SUKABUMI - Gedung bertingkat tahan gempa yang memiliki empat lantai di Kampung Tenjoresmi, Kabupaten Sukabumi, Jawa Barat dijadikan percontohan oleh berbagai kalangan dari dalam dan luar negeri.
"Bangunan yang ada di Desa Pasir Badak, Kecamatan Palabuhanratu ini memiliki 10 kamar yang pembangunannya dibiayai oleh PBB pada 1993 dan pada 1994 diresmikan atau dioperasikan," kata pengelola gedung tahan gempa Palabuhanratu, Suhendi di Sukabumi, Selasa.

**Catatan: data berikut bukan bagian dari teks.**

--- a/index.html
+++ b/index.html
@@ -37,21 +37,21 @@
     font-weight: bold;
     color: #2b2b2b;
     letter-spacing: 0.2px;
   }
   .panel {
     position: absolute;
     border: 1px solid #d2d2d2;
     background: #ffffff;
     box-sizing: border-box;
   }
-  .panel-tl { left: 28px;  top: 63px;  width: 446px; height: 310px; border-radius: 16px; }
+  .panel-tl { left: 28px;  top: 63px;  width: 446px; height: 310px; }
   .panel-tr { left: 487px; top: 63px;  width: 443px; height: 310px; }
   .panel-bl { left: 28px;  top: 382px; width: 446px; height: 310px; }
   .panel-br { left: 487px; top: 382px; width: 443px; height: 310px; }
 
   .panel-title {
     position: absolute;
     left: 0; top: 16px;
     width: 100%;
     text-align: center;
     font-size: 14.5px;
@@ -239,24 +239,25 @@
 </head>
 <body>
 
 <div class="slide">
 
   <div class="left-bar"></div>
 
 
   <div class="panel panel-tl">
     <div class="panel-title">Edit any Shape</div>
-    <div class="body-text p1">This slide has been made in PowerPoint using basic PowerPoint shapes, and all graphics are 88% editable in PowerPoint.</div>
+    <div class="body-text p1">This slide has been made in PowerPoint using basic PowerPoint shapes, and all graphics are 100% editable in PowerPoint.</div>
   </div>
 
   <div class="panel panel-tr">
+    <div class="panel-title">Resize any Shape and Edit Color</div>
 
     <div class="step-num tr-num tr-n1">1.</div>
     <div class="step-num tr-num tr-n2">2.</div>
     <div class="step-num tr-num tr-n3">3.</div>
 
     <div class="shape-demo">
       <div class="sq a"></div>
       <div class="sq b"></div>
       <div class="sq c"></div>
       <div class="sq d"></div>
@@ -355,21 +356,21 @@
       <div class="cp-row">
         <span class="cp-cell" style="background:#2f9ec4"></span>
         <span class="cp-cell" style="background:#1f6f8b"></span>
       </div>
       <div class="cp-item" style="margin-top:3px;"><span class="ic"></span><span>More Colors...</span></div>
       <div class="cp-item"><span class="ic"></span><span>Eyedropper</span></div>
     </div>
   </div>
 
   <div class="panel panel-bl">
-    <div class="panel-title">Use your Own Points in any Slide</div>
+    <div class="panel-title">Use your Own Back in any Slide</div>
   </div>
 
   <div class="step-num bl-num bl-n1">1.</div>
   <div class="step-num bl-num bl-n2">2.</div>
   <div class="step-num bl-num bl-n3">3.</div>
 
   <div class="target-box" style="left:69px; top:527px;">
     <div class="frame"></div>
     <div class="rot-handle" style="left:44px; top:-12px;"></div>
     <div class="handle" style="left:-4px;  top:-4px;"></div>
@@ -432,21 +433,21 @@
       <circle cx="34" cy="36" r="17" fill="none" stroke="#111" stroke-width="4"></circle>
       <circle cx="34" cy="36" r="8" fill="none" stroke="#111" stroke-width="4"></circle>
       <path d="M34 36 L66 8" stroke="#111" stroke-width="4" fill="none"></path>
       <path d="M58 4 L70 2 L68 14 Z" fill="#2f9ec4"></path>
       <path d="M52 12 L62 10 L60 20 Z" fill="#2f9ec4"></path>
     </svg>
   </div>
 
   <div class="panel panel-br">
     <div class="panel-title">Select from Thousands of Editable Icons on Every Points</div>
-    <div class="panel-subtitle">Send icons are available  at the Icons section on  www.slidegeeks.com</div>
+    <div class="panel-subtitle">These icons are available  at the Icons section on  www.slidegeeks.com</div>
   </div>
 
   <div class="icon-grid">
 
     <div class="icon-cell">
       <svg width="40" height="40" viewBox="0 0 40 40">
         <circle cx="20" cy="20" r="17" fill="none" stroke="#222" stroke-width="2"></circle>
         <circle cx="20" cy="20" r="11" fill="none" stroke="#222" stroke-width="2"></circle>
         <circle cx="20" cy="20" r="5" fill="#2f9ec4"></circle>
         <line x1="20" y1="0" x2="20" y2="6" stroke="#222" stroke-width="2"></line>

Menurutnya, gedung ini merupakan bangunan tahan gempa pertama di Indonesia. Letaknya yang berada di sekitar objek wisata laut selatan Palabuhanratu yang merupakan daerah rawan gempa bumi, kerap dijadikan bahan penelitian dan percontohan oleh pemerintah atau ilmuwan baik dari dalam dan luar negeri.

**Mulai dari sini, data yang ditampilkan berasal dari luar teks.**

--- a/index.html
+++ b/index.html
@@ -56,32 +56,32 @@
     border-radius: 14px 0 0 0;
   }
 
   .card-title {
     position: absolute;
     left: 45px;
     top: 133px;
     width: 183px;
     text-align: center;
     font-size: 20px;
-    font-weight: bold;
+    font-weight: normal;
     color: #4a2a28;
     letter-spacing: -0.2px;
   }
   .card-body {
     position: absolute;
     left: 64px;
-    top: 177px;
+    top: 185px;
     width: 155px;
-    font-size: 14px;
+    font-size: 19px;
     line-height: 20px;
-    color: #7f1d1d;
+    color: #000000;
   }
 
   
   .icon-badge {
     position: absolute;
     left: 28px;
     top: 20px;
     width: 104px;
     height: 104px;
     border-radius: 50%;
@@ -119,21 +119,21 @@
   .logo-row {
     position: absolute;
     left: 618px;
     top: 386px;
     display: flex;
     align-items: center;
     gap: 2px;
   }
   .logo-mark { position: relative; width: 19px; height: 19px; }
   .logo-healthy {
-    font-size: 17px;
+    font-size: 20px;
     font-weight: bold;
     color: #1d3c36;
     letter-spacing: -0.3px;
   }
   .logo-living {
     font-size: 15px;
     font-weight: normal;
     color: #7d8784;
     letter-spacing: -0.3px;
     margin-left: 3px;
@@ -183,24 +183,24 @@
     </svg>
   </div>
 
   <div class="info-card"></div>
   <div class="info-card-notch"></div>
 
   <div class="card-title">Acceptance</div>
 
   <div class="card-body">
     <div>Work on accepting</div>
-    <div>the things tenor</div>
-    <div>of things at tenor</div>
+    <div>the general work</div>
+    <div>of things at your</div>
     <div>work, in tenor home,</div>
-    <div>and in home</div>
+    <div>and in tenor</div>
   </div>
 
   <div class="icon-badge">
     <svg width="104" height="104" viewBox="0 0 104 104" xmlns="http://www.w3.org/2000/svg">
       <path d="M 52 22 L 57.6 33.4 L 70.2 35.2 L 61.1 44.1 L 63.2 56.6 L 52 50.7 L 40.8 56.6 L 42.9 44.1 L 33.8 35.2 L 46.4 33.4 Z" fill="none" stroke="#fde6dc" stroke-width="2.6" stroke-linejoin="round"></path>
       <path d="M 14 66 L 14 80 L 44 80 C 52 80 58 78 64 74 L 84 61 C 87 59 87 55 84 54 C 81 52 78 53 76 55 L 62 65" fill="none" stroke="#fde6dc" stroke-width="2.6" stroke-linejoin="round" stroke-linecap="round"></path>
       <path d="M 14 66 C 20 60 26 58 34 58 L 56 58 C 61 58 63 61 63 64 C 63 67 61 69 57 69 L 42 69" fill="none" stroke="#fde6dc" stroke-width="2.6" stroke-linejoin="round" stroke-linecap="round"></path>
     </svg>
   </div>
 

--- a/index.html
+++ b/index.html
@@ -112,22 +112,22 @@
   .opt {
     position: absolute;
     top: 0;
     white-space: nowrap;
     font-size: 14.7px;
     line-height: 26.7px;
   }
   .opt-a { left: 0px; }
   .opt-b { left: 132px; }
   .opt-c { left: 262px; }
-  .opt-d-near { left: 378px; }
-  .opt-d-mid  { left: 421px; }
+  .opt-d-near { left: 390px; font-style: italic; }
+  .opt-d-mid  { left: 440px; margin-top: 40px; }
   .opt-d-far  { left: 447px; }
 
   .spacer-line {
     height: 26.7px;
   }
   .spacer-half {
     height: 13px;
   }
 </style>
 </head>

Gedung ini dibangun khusus agar tahan gempa karena setiap tiangnya dilapisi oleh bantalan karet yang berfungsi untuk meredam getaran dan goyangan yang ditimbulkan gempa bumi.
Ia menjelaskan bantalan karet tersebut memberikan frekuensi alamiah secara horizontal sebesar 0,5 Hertz (Hz) yang berdasarkan masa atau berat bangunan sebesar 760 ton.